Sur le front, les soldats ukrainiens attendent davantage d’obus et de chars. Car les vieux T-64, quinquagénaires, montrent chaque jour leurs limites: obus coincés, fuites d’huile et moteur récalcitrant.
Dans un champ gelé de la région du Donbass, dans l’est de l’Ukraine, un char T-64 ukrainien émerge d’un filet de camouflage, transformant la neige en boue sous ses chenilles. Depuis le début de l’invasion russe, il y a près d’un an, ces vieux engins souvent rouillés, datant de l’ère soviétique, ont mené la riposte ukrainienne contre les forces de Moscou, ciblant directement les positions ennemies à une courte distance ou bien plus profondément derrière leurs lignes.
Igor Khonko, le jeune tireur de 26 ans de l’équipage du T-64, n’a aucun doute sur le rôle clé joué depuis le début du conflit par la 1re Brigade de chars, à laquelle il appartient. «Pour moi, je vois cette guerre plutôt comme une guerre d’artillerie et d’armes lourdes, pas d’infanterie», explique-t-il à l’AFP, alors que le bruit sourd de canons proches déchire l’air matinal froid.
«Nous avons besoin de chars, parce que nous n’en avons pas de nouveaux.»
«Je pense que le cours de la guerre sera changé lorsque nous recevrons des armes lourdes: des chars, des véhicules blindés de transport de troupes et des roquettes à longue distance», poursuit le jeune homme, alors que les assauts russes ont redoublé d’intensité dans l’est du pays, ces derniers jours.
Peu de changements en 50 ans
Pourtant, ces nouveaux chars n’arriveront pas assez tôt, et le besoin le plus urgent est de disposer rapidement d’un nouveau stock de munitions. «En ce moment, nous manquons d’obus.
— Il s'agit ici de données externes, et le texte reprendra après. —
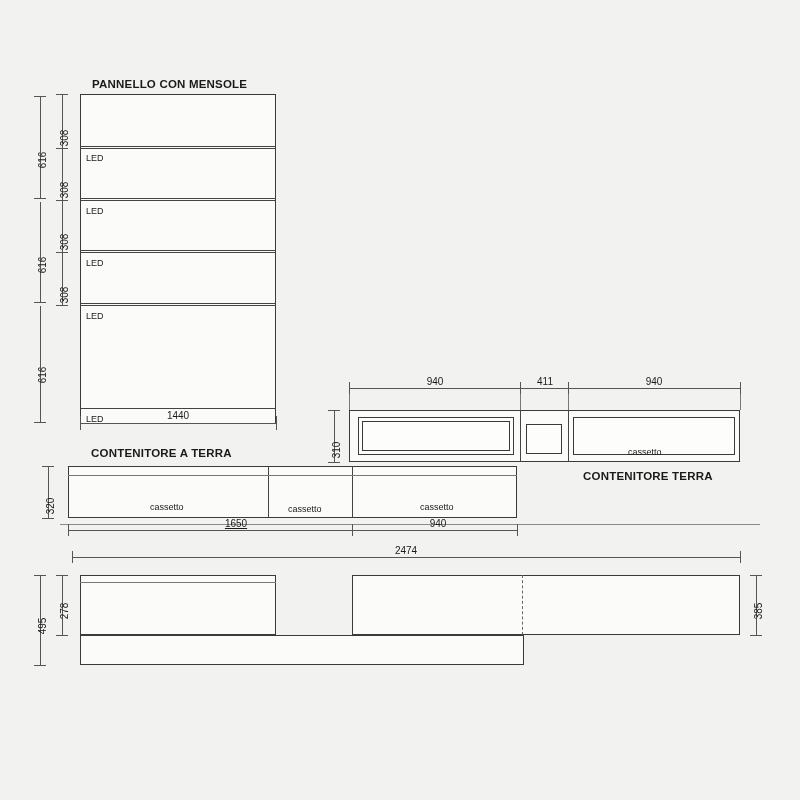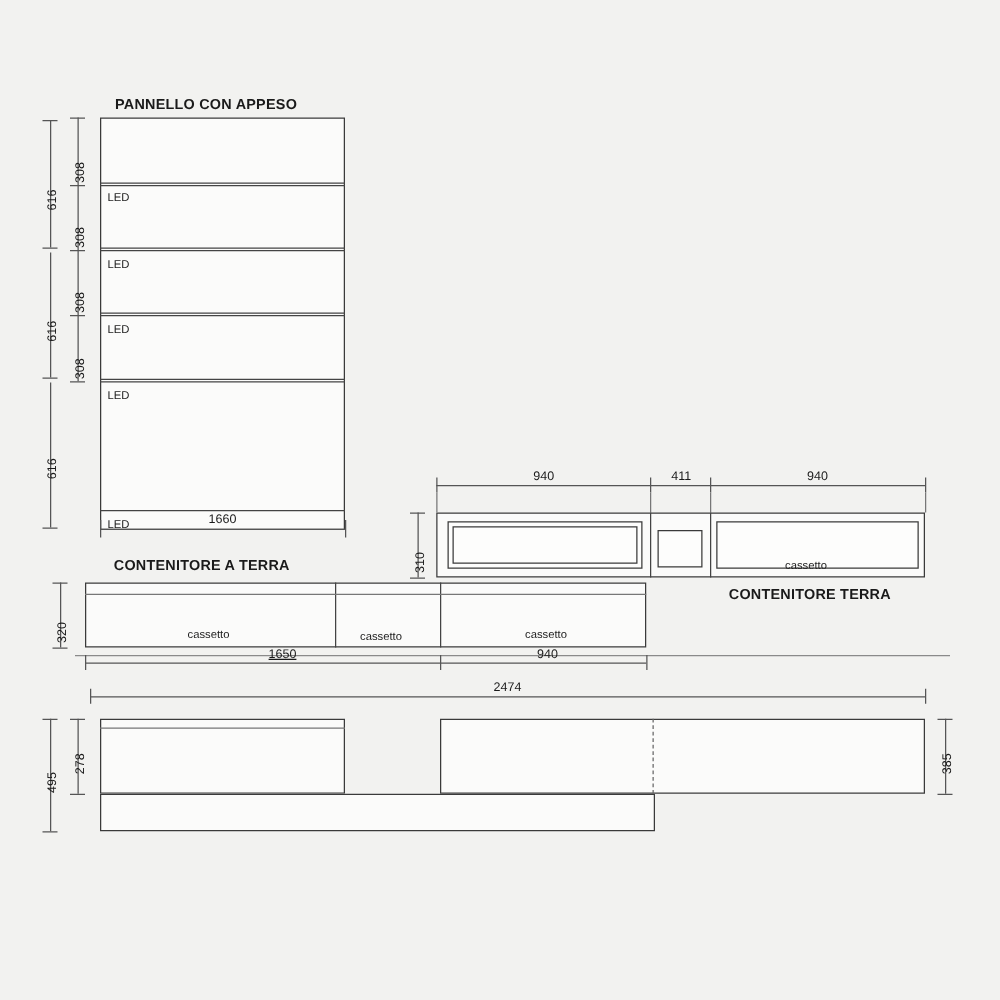--- a/index.html
+++ b/index.html
@@ -101,7 +101,7 @@
 <div id="page">
   <div class="canvas">
 
-    <div class="title" style="left:92px; top:78px;">PANNELLO CON APPESO</div>
+    <div class="title" style="left:92px; top:78px;">PANNELLO CON MENSOLE</div>
 
     <div class="box" style="left:80px; top:94px; width:196px; height:330px;"></div>
 

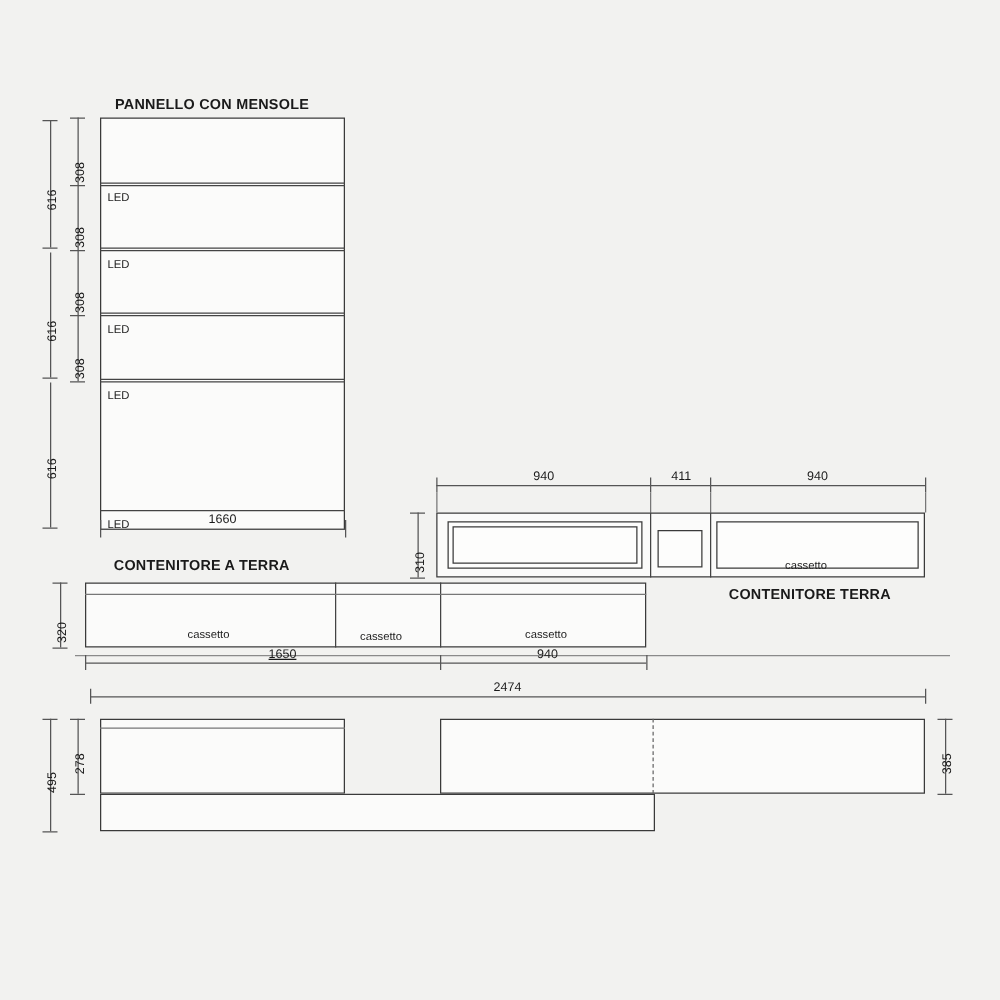--- a/index.html
+++ b/index.html
@@ -124,7 +124,7 @@
     <div class="dimline" style="left:80px; top:423px; width:196px;"></div>
     <div class="tick" style="left:80px; top:416px; height:14px;"></div>
     <div class="tick" style="left:276px; top:416px; height:14px;"></div>
-    <div class="lbl center" style="left:178px; top:411px;">1660</div>
+    <div class="lbl center" style="left:178px; top:411px;">1440</div>
 
     <div class="dimline vert" style="left:62px; top:94px; height:54px;"></div>
     <div class="dimline vert" style="left:62px; top:148px; height:52px;"></div>

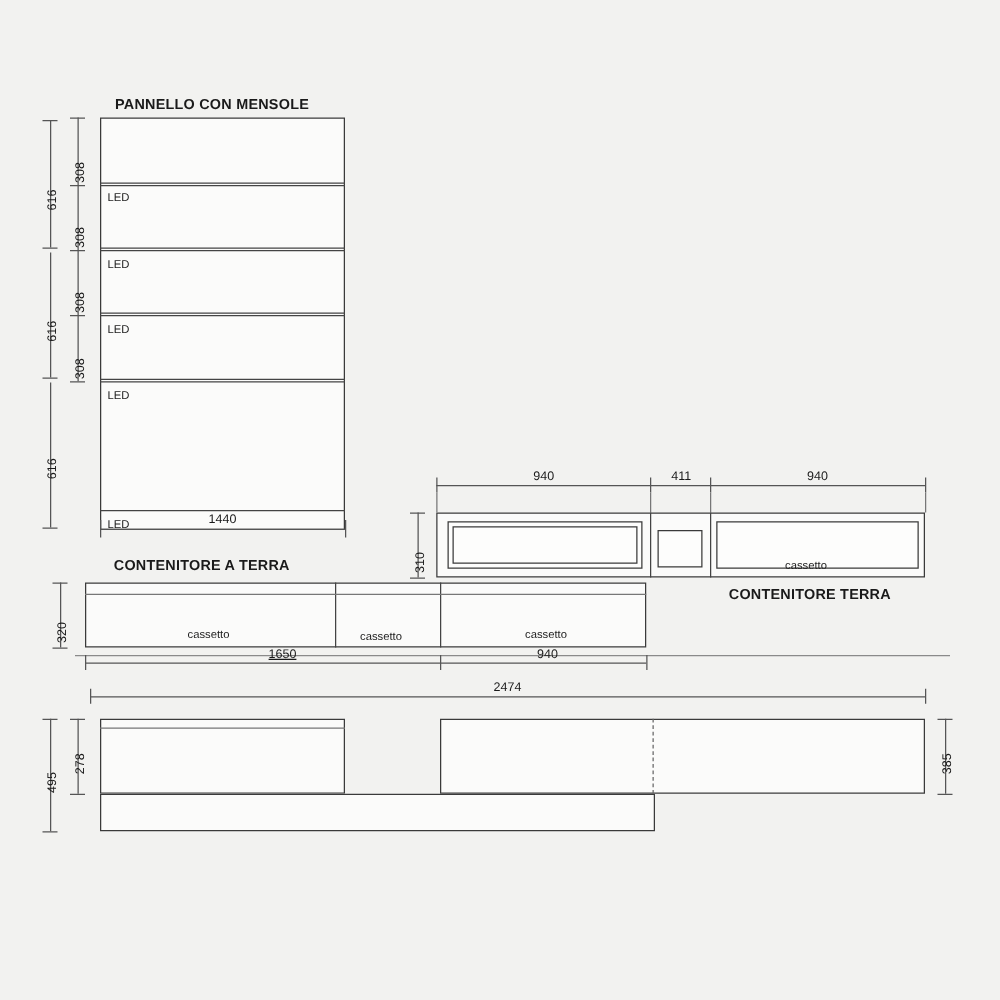--- a/index.html
+++ b/index.html
@@ -212,7 +212,7 @@
     <div class="tick" style="left:68px; top:524px; height:12px;"></div>
     <div class="tick" style="left:352px; top:524px; height:12px;"></div>
     <div class="tick" style="left:517px; top:524px; height:12px;"></div>
-    <div class="lbl center" style="left:226px; top:519px;text-decoration:underline;">1650</div>
+    <div class="lbl center" style="left:236px; top:519px;text-decoration:underline;">1650</div>
     <div class="lbl center" style="left:438px; top:519px;">940</div>
 
     <div class="dimline" style="left:72px; top:557px; width:668px;"></div>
À certains endroits du front, on utilise plus les chars que l’artillerie», regrette Igor Khonko. «Il peut arriver que vous tiriez 28 obus en dix minutes… Alors une fois que vous avez terminé, vous devez retourner en chercher de nouveaux.»
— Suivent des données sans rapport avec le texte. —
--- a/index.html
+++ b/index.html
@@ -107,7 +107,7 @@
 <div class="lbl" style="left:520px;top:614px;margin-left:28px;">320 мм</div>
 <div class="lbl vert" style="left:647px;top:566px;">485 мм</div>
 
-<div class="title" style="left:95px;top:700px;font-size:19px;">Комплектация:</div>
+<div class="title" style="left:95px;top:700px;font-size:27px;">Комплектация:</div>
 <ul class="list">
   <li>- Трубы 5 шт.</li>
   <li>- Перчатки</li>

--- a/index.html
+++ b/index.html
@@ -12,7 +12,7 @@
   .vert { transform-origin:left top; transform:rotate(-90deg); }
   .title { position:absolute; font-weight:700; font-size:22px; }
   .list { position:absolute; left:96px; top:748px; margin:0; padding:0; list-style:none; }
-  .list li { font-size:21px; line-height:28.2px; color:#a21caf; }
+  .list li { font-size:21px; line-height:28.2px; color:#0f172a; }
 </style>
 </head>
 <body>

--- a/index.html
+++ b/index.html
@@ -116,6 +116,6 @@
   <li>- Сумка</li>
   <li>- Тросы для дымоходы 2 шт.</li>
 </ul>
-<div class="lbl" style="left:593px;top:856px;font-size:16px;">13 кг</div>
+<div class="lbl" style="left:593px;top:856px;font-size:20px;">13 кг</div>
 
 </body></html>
Son vieux T-64, fabriqué 24 ans avant sa naissance, montre chaque jour ses limites: des obus restent coincés au chargement, il y a des fuites d’huile et le moteur peut s’arrêter soudainement, obligeant à des réparations d’urgence. Signe de l’âge avancé de ces blindés, son collègue Volodymyr, 57 ans, a commencé à en conduire au milieu des années 1980, lorsqu’il était alors dans l’armée soviétique. Malgré quelques modifications, les engins n’ont pas beaucoup changé depuis.
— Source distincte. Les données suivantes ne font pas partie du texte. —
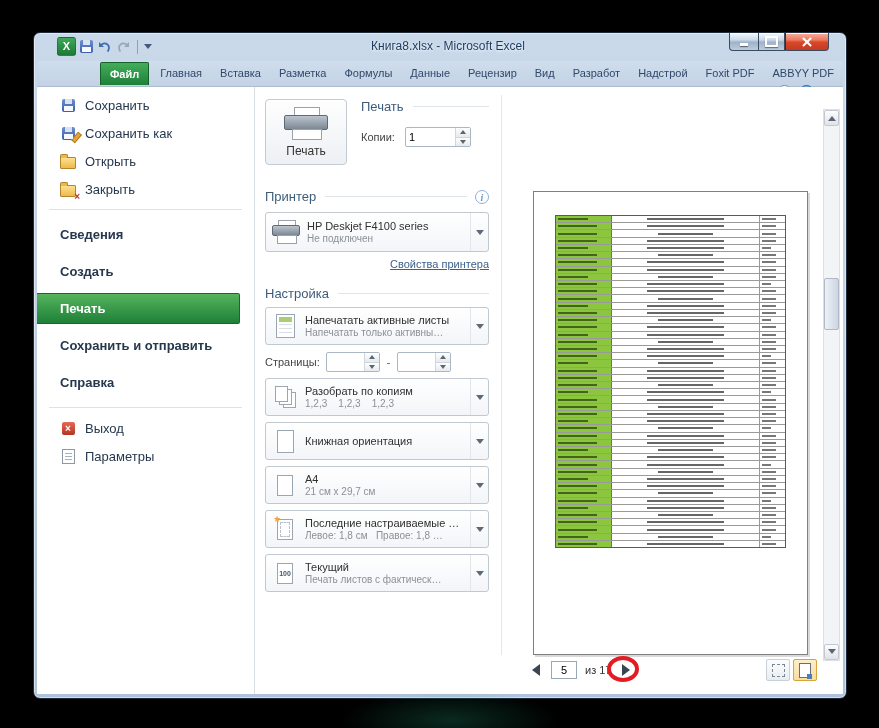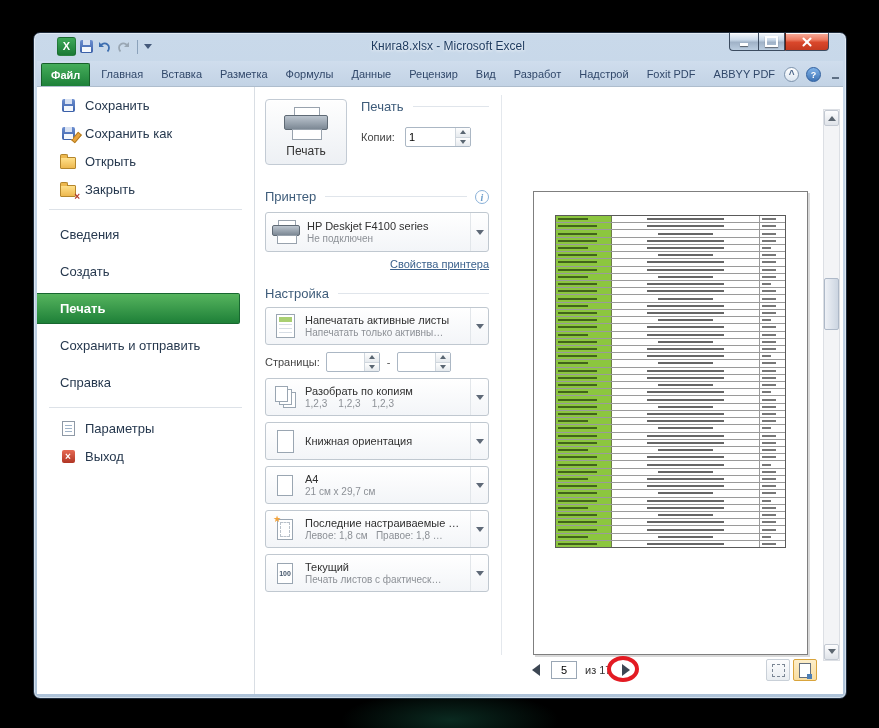--- a/index.html
+++ b/index.html
@@ -42,7 +42,7 @@
 
   
   .tabrow{position:absolute;left:3px;right:3px;top:28px;height:26px;display:flex;align-items:flex-end;
-    background:linear-gradient(#cfdded,#c3d3e5);border-bottom:1px solid #aebdcd;box-sizing:border-box;}
+    background:linear-gradient(#cfdded,#c3d3e5);border-bottom:1px solid #aebdcd;box-sizing:border-box;flex-direction:column;}
   .tabs{display:flex;align-items:flex-end;padding-left:4px;}
   .tab{padding:0 9px;font-size:11px;line-height:24px;color:#31486a;white-space:nowrap;}
   .tab.active{background:linear-gradient(#45ad5a,#1d8039);color:#fff;font-weight:bold;border:1px solid #166029;

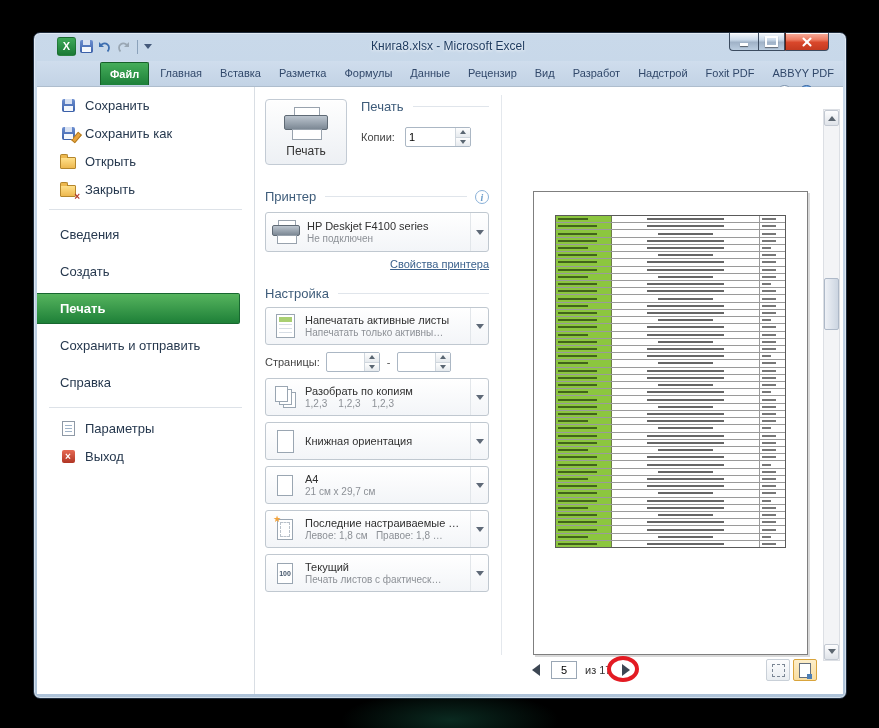--- a/index.html
+++ b/index.html
@@ -63,7 +63,7 @@
   .sidebar{position:absolute;left:0;top:0;bottom:0;width:218px;border-right:1px solid #d9dee4;box-sizing:border-box;padding-top:4px;}
   .sb-item{display:flex;align-items:center;gap:9px;height:28px;padding-left:23px;color:#26384e;font-size:13px;cursor:default;}
   .sb-ico{width:16px;display:flex;justify-content:center;flex:none;}
-  .sb-item.nav{height:37px;padding-left:23px;}
+  .sb-item.nav{height:37px;padding-left:23px;font-weight:bold;}
   .sb-item.nav.active{height:31px;margin:3px 14px 3px 0;background:linear-gradient(#56b45e,#1e8038);
     border:1px solid #186730;border-left:none;border-radius:0 2px 2px 0;color:#fff;font-weight:bold;box-sizing:border-box;}
   .sb-sep{height:1px;background:#dde2e8;margin:6px 12px;}

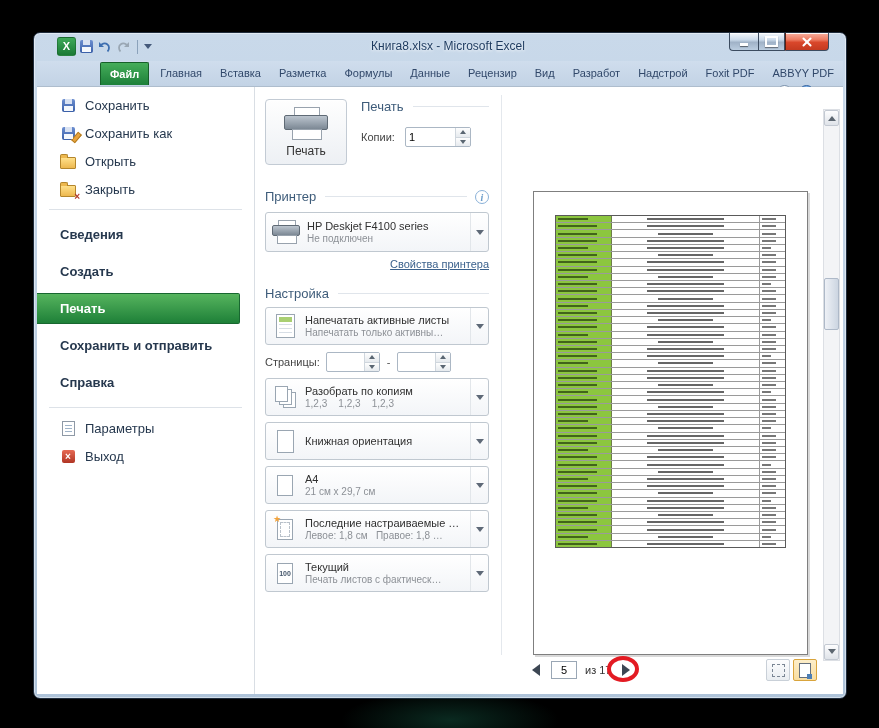--- a/index.html
+++ b/index.html
@@ -324,15 +324,15 @@
         <div class="sb-sep"></div>
         <div class="sb-item">
           <span class="sb-ico">
-              <span class="icon-page"></span>
-            </span>
-          <span>Параметры</span>
+              <span class="icon-exit"></span>
+            </span>
+          <span>Выход</span>
         </div>
         <div class="sb-item">
           <span class="sb-ico">
-              <span class="icon-exit"></span>
-            </span>
-          <span>Выход</span>
+              <span class="icon-page"></span>
+            </span>
+          <span>Параметры</span>
         </div>
       </div>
Les Abrams sont «mieux protégés»
Le quinquagénaire, charpentier de profession, s’est engagé après l’invasion le 24 février 2022, à nouveau comme pilote de char. Il manœuvre habilement la machine de 38 tonnes à travers la campagne, à des vitesses pouvant atteindre 50 km/h, dans un rugissement assourdissant et un brouillard de fumée crachée par son moteur diesel. «Nous avons besoin de chars, parce que nous n’en avons pas de nouveaux», explique Volodymyr, après avoir coupé son moteur. Avec les anciens modèles, «une chose se casse, puis une autre, puis encore une autre. Les nouveaux ont de meilleures armes. Ils ne se cassent pas».
Igor Khonko, lui, est impatient d’être formé à l’utilisation des nouveaux modèles occidentaux, même s’il n’a vu que sur internet les M1 Abrams promis par les États-Unis. «La capacité de tir et les dégâts causés sont beaucoup plus élevés avec un char moderne. Le blindage est meilleur, l’équipage est donc mieux protégé», énumère-t-il. «Les Abrams ont le meilleur blindage au monde. Les Russes disent qu’ils ne seront pas adaptés à ce terrain, mais ça ira.»